Misery of He Who is Older than All Men
He who is older than all men suffers a misery deeper than the sum of man’s wars and plagues. Left, for reasons known only to the gods, to ponder his existence amidst the cosmic fog outside space and time, to know only his purpose, his destiny, a task performed mindlessly and without pause.
As a consequence, many questions relative to his plight arise but are never answered. He bears no recollection of birth, no sense of an earlier time or even of time itself, save for hints gleaned from the ever-heightening awareness of mankind as it fumbles through its chaotic existence.
He cannot talk to men. There has never been kith or kin with which to converse. Yet now and again come flashes of having once been human: a cave strewn with ancient paintings, the dirty faces of woman and child, crude weapons in the hand, the fearful eyes of his prey and the grim stone idols of worship . . . .

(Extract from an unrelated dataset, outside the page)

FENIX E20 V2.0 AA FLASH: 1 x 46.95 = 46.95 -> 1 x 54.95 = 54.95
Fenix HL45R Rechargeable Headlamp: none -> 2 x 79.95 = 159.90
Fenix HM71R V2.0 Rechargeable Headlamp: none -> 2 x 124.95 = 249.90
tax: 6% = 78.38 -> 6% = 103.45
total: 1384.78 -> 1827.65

Adding to his misery is the probability that these flashes are merely residual energies from the endless stream of human souls passing through his boney fingers.
Was I truly once a man? he thinks. How long must I endure this limbotic state? How long before I may again know the thrill of the hunt, the touch of a woman? Certainly there is another to replace me.
And he cannot help but be convinced of a return to life, for all souls make their way back to Earth in one form or another—to this cycle he is first witness.
But he who is older than all men and whose core is a diamond of misery must endure his current destiny without fail, for always there is war and rampant disease, starvation, senseless murder, agedness . . . .
For who knew, that he who first personified Death, became Death. That with a cave wall and crude ochres had released it from the intangible realm of nightmare.